Search code examples
hivespecial-charactershiveql

Hive columns-newline


Some of the columns in the hive has multiple lines of values which comes as newline

for example

table preview

Empid Empname Dept company year month day
1234 ASD Finance qqq null null null
2015 6 3

But when I query the table with year it gives the correct answer

select year from tbl_name where year='2015'

what could be the reason for these multiline values and how to align these values in a proper column?


Solution

  • Depending on how the table is stored it can be possible to fix or not using SQL.

    If table is based on text file (STORED AS TEXTFILE or using OpenCSVSerDe or JSON...) then rows being read by SerDe using newlines as delimiter and if column contain newline it is being split by newline on the lowest level.

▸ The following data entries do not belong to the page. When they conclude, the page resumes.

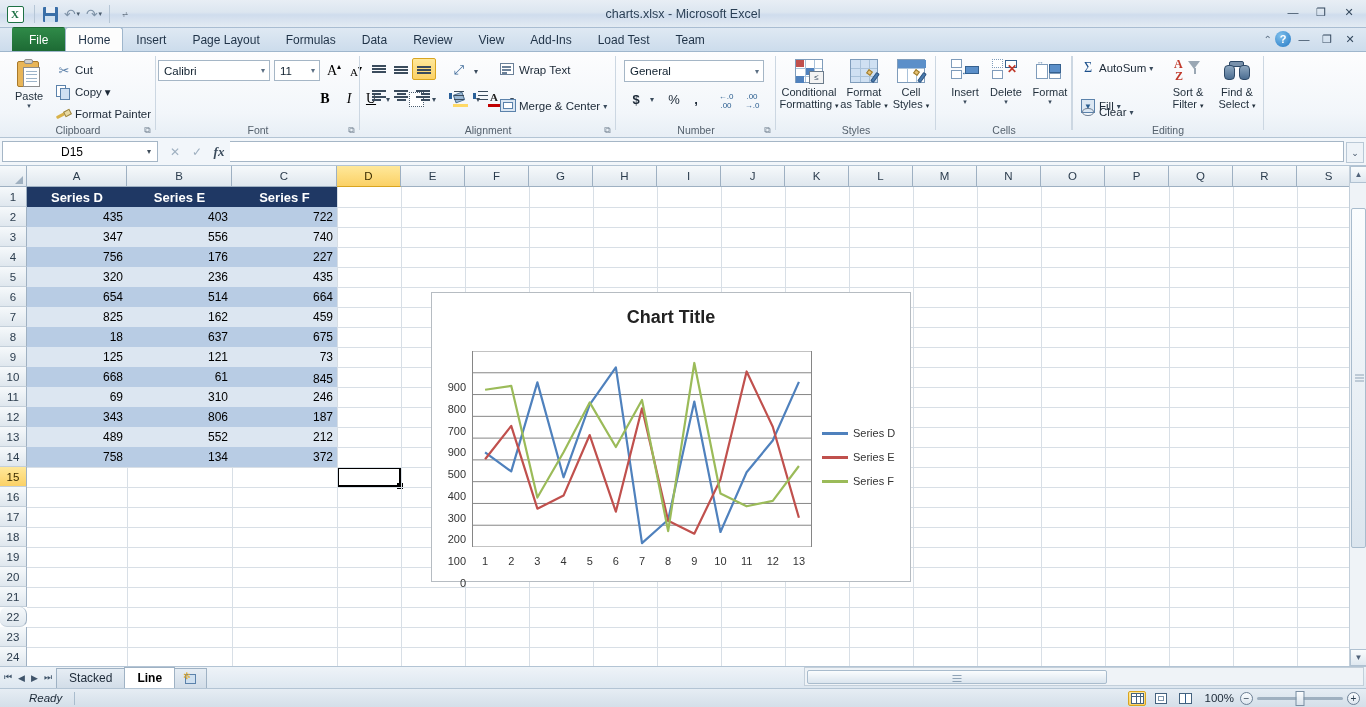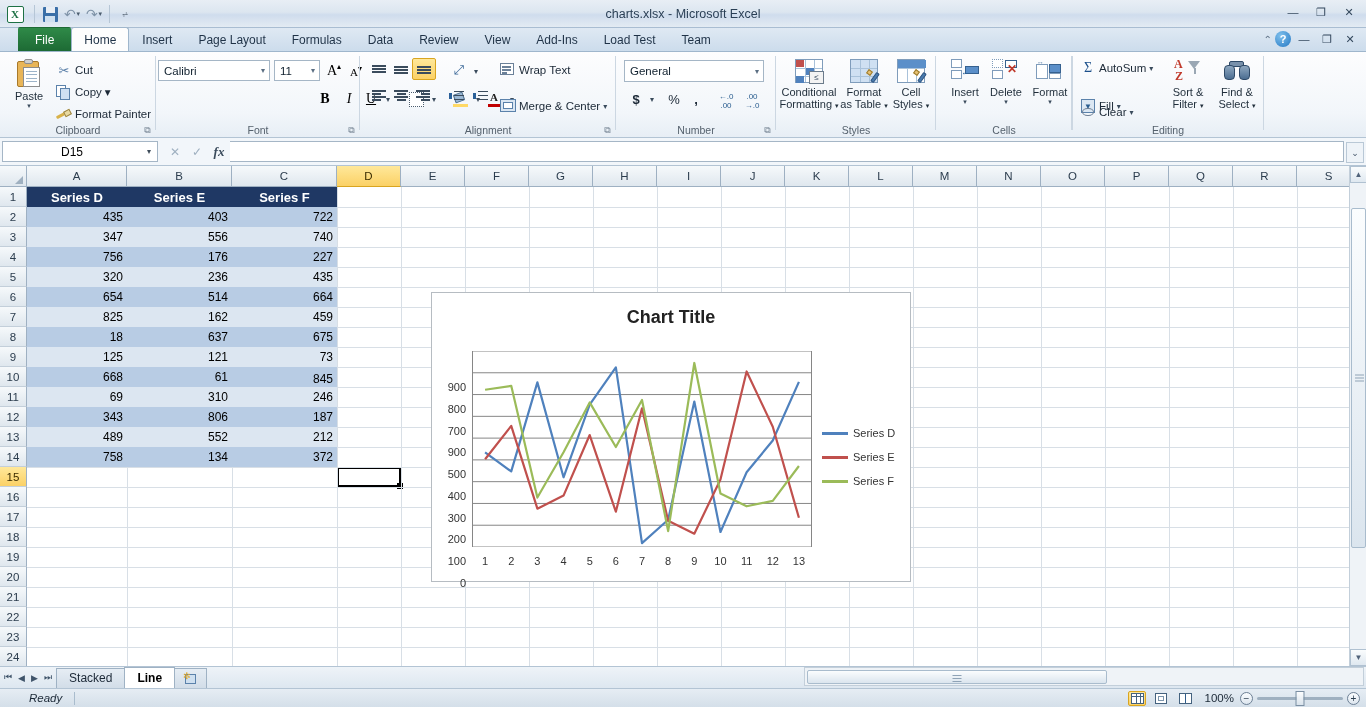--- a/index.html
+++ b/index.html
@@ -55,7 +55,7 @@
     position: absolute; left: 0; top: 28px; width: 1366px; height: 24px;
     background: linear-gradient(to bottom,#dfe9f3,#ccdcec);
     border-bottom: 1px solid #9fb6cc;
-    display: flex; align-items: flex-end; padding-left: 18px;
+    display: flex; align-items: flex-end; padding-left: 12px;
   }
   .tab {
     height: 23px; padding: 0 12px; display: flex; align-items: center;

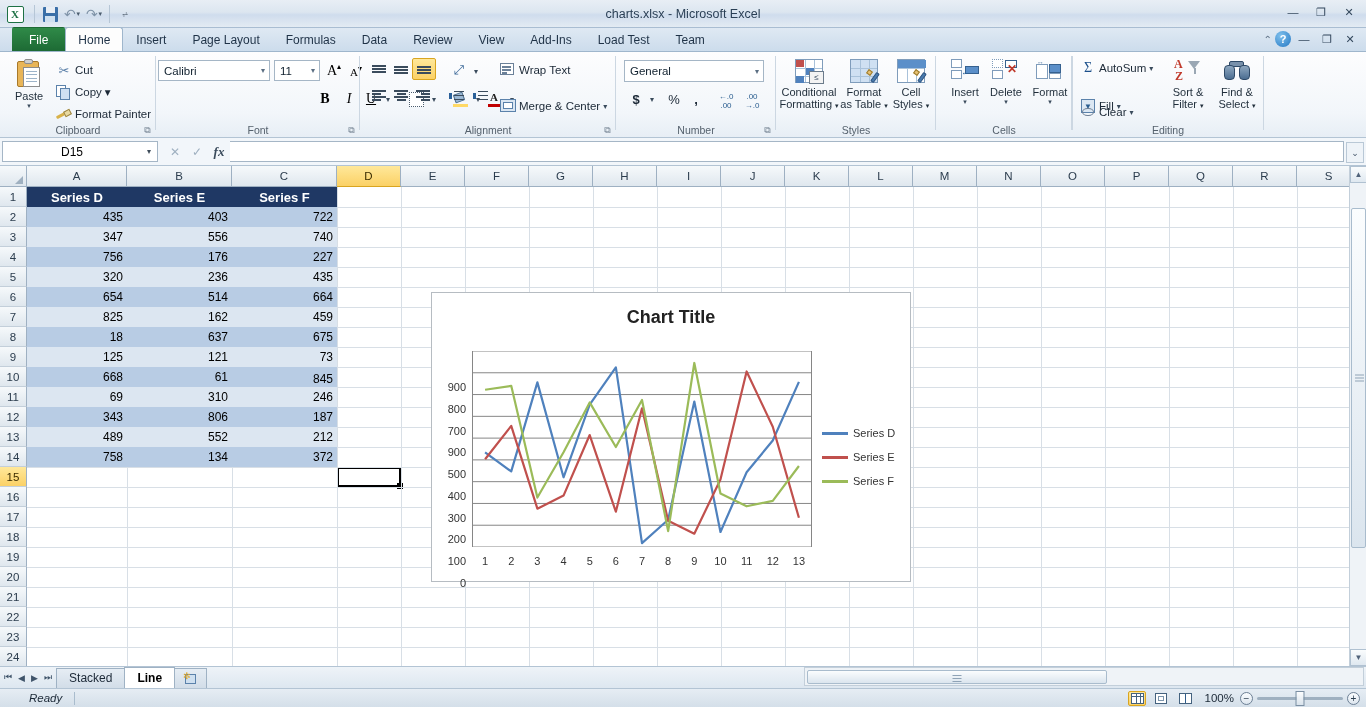--- a/index.html
+++ b/index.html
@@ -875,7 +875,7 @@
         <div class="rh" style="height: 20px;">19</div>
         <div class="rh" style="height: 20px;">20</div>
         <div class="rh" style="height: 20px;">21</div>
-        <div class="rh" style="height: 20px;">22</div>
+        <div class="rh" style="height: 20px; border-radius: 7px;">22</div>
         <div class="rh" style="height: 20px;">23</div>
         <div class="rh" style="height: 20px;">24</div>
       </div>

    If the table storage is binary format like ORC, it is not stored as rows delimited by newline. Values with newlines being read without splitting rows but newlines causing split of rows on output, the same happens if storage format is JSON and it contains combinations slash + n (\n), such combinations are being interpreted as newlines on output. It is possible to replace newlines with spaces or empty string using regexp_replace:

    insert overwritre table tbl_name 
    select
    Empid, 
    Empname, 
    Dept, 
     regexp_replace(company, '\\n',' ')  company, --replace newline with space
    `year`, 
    `month`, 
    `day`
    from tbl_name ;
    

    Also if column contains TABs it is also better to replace with spaces or remove them because \t causing columns shift. Use regexp_replace(col_name, '\\t',' ')